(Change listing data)
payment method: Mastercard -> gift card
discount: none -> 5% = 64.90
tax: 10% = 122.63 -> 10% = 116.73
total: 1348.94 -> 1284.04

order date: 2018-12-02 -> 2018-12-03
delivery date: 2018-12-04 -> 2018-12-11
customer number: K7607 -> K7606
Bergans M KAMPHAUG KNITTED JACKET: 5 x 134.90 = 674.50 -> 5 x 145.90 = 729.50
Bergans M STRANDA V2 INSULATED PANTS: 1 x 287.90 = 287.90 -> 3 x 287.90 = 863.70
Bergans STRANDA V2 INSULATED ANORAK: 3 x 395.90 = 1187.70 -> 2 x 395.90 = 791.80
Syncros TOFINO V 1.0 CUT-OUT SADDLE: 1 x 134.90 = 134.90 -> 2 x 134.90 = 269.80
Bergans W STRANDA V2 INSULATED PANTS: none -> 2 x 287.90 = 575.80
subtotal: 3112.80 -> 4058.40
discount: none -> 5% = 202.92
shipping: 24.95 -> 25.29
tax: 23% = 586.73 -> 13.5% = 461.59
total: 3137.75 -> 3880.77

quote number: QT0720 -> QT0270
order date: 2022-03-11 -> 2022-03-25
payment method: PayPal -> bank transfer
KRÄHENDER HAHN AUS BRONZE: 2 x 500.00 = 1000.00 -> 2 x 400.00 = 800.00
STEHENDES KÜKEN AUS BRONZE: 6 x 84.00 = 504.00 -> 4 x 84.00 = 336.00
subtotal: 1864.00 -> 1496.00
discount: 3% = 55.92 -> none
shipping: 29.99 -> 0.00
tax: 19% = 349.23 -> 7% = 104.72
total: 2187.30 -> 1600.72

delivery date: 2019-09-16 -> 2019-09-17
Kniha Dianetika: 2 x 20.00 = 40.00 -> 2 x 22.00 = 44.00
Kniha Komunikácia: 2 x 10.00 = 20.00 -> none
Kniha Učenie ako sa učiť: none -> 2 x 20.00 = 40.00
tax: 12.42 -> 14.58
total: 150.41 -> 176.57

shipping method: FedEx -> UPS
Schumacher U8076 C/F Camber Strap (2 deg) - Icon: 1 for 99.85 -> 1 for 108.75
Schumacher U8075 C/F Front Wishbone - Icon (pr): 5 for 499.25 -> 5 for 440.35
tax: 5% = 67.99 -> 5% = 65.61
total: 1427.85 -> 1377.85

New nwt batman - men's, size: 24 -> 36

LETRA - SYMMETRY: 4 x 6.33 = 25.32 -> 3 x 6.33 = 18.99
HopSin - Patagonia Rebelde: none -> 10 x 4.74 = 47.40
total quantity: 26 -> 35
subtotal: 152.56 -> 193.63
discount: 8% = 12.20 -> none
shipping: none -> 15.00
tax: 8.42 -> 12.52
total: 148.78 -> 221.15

## [WORK INSTRUCTION]
Whichever lines of the data include the word "Kniha", pull them out.

## [ANSWER FOR THIS EXERCISE]
Kniha Dianetika: 2 x 20.00 = 40.00 -> 2 x 22.00 = 44.00
Kniha Komunikácia: 2 x 10.00 = 20.00 -> none
Kniha Učenie ako sa učiť: none -> 2 x 20.00 = 40.00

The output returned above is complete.